▶ The task:
Go through the records line by line from the top and repeat each one exactly, ending with the line that contains "-13,7 +13,7 @@".
*** Opening of Task data ***
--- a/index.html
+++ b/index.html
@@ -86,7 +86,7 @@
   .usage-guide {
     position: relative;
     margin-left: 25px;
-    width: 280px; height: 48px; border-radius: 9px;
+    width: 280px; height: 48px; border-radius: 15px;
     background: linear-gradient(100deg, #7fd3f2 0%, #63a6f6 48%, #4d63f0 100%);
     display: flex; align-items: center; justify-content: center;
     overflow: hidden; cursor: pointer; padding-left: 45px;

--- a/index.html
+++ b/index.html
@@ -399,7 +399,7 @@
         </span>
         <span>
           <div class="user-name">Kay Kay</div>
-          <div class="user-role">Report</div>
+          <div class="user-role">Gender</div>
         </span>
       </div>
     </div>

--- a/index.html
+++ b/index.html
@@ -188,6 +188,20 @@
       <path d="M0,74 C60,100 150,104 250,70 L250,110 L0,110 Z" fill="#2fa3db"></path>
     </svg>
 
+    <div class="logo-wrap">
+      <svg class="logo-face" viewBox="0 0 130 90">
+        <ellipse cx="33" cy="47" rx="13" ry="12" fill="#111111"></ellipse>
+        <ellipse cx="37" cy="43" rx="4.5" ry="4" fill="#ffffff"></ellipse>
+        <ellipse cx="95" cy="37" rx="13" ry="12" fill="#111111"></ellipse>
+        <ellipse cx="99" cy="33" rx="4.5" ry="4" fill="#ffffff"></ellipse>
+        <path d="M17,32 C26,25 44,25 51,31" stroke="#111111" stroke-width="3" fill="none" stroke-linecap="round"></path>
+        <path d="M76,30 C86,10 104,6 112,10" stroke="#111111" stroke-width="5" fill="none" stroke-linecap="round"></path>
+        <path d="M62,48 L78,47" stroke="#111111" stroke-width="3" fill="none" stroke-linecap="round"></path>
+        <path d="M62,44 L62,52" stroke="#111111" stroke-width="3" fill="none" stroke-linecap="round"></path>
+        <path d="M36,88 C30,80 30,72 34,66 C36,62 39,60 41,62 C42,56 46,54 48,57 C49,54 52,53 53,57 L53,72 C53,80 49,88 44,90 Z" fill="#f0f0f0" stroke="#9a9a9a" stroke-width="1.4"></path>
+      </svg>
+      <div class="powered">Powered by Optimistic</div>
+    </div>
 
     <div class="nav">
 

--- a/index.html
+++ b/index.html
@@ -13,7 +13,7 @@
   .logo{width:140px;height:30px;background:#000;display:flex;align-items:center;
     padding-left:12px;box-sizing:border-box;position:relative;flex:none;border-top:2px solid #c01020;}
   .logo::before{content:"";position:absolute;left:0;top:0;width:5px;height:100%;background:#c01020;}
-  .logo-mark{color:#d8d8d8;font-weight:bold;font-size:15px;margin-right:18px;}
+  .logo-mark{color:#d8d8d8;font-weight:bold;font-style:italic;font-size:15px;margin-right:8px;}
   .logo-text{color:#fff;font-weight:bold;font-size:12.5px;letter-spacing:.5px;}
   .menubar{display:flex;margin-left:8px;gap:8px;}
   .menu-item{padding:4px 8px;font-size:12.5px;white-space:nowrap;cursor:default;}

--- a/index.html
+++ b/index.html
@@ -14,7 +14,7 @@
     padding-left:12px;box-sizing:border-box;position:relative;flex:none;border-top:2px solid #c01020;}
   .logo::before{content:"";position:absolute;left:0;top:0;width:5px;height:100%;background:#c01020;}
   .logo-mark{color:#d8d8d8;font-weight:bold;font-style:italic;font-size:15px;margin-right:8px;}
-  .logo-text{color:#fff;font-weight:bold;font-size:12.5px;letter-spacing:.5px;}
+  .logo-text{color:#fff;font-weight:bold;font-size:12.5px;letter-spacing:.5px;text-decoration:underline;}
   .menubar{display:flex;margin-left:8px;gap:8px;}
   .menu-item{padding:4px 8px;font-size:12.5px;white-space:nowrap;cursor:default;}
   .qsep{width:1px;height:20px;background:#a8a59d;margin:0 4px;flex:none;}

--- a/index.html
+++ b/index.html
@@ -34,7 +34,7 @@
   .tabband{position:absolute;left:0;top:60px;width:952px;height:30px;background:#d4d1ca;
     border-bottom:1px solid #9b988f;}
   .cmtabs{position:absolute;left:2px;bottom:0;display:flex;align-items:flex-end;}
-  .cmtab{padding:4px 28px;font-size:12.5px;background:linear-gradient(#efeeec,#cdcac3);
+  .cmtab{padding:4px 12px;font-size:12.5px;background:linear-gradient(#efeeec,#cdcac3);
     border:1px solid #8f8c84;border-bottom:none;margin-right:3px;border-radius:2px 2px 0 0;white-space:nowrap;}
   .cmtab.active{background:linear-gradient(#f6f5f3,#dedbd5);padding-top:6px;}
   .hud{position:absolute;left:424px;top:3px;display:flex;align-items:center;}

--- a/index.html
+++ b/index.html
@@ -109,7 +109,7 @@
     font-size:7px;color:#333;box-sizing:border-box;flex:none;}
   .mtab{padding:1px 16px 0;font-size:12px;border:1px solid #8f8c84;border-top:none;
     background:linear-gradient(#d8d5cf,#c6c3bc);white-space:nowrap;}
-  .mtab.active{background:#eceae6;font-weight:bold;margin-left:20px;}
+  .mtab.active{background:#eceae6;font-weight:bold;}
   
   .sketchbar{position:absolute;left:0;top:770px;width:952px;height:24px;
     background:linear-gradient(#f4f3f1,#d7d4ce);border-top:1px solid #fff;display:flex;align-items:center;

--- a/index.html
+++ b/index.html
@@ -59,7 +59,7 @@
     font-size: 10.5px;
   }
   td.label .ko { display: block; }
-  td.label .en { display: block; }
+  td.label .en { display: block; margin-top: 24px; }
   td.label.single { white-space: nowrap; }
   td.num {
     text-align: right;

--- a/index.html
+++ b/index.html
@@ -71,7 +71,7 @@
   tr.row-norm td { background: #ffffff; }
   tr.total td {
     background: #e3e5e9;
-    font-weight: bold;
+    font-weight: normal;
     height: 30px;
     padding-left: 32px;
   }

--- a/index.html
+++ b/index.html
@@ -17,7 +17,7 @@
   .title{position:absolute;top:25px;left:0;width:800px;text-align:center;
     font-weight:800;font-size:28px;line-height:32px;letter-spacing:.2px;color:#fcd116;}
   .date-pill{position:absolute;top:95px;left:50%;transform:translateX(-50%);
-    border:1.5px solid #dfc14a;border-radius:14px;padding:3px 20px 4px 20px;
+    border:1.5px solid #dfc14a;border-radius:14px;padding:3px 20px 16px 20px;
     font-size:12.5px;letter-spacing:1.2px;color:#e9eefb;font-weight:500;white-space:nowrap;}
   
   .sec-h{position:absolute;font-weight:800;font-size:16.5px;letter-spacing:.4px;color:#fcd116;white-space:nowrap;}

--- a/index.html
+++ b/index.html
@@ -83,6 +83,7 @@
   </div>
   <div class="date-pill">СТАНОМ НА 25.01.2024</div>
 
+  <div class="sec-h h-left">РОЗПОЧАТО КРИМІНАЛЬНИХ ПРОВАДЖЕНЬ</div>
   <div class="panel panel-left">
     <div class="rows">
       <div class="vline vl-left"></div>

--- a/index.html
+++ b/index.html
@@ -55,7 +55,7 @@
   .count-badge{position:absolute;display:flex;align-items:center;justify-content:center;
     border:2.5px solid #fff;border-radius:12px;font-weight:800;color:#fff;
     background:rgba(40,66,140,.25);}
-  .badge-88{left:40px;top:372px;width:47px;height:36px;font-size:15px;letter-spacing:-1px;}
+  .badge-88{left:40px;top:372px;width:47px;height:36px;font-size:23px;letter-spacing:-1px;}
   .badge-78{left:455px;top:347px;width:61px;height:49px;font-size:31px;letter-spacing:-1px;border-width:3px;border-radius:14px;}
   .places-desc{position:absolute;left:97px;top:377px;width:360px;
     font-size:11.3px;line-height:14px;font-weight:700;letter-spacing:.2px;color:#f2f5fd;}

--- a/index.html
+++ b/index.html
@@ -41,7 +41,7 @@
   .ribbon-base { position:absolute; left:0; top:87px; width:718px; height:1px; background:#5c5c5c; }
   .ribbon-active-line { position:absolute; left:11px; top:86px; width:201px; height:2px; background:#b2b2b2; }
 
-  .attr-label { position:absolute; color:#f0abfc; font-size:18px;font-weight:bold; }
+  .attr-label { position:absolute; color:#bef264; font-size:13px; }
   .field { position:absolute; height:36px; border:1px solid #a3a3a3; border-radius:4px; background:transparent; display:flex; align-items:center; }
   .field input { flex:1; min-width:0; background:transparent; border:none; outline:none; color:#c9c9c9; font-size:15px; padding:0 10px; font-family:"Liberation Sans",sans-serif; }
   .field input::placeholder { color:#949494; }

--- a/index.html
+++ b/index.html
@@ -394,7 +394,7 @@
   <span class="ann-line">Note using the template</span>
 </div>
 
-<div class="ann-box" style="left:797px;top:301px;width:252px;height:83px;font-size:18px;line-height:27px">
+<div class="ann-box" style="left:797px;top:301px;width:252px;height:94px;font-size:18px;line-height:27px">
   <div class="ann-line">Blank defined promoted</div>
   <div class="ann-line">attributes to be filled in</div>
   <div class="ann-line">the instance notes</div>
*** Close of Task data ***
▶ Exercise answer:
--- a/index.html
+++ b/index.html
@@ -86,7 +86,7 @@
   .usage-guide {
     position: relative;
     margin-left: 25px;
-    width: 280px; height: 48px; border-radius: 9px;
+    width: 280px; height: 48px; border-radius: 15px;
     background: linear-gradient(100deg, #7fd3f2 0%, #63a6f6 48%, #4d63f0 100%);
     display: flex; align-items: center; justify-content: center;
     overflow: hidden; cursor: pointer; padding-left: 45px;

--- a/index.html
+++ b/index.html
@@ -399,7 +399,7 @@
         </span>
         <span>
           <div class="user-name">Kay Kay</div>
-          <div class="user-role">Report</div>
+          <div class="user-role">Gender</div>
         </span>
       </div>
     </div>

--- a/index.html
+++ b/index.html
@@ -188,6 +188,20 @@
       <path d="M0,74 C60,100 150,104 250,70 L250,110 L0,110 Z" fill="#2fa3db"></path>
     </svg>
 
+    <div class="logo-wrap">
+      <svg class="logo-face" viewBox="0 0 130 90">
+        <ellipse cx="33" cy="47" rx="13" ry="12" fill="#111111"></ellipse>
+        <ellipse cx="37" cy="43" rx="4.5" ry="4" fill="#ffffff"></ellipse>
+        <ellipse cx="95" cy="37" rx="13" ry="12" fill="#111111"></ellipse>
+        <ellipse cx="99" cy="33" rx="4.5" ry="4" fill="#ffffff"></ellipse>
+        <path d="M17,32 C26,25 44,25 51,31" stroke="#111111" stroke-width="3" fill="none" stroke-linecap="round"></path>
+        <path d="M76,30 C86,10 104,6 112,10" stroke="#111111" stroke-width="5" fill="none" stroke-linecap="round"></path>
+        <path d="M62,48 L78,47" stroke="#111111" stroke-width="3" fill="none" stroke-linecap="round"></path>
+        <path d="M62,44 L62,52" stroke="#111111" stroke-width="3" fill="none" stroke-linecap="round"></path>
+        <path d="M36,88 C30,80 30,72 34,66 C36,62 39,60 41,62 C42,56 46,54 48,57 C49,54 52,53 53,57 L53,72 C53,80 49,88 44,90 Z" fill="#f0f0f0" stroke="#9a9a9a" stroke-width="1.4"></path>
+      </svg>
+      <div class="powered">Powered by Optimistic</div>
+    </div>
 
     <div class="nav">
 

--- a/index.html
+++ b/index.html
@@ -13,7 +13,7 @@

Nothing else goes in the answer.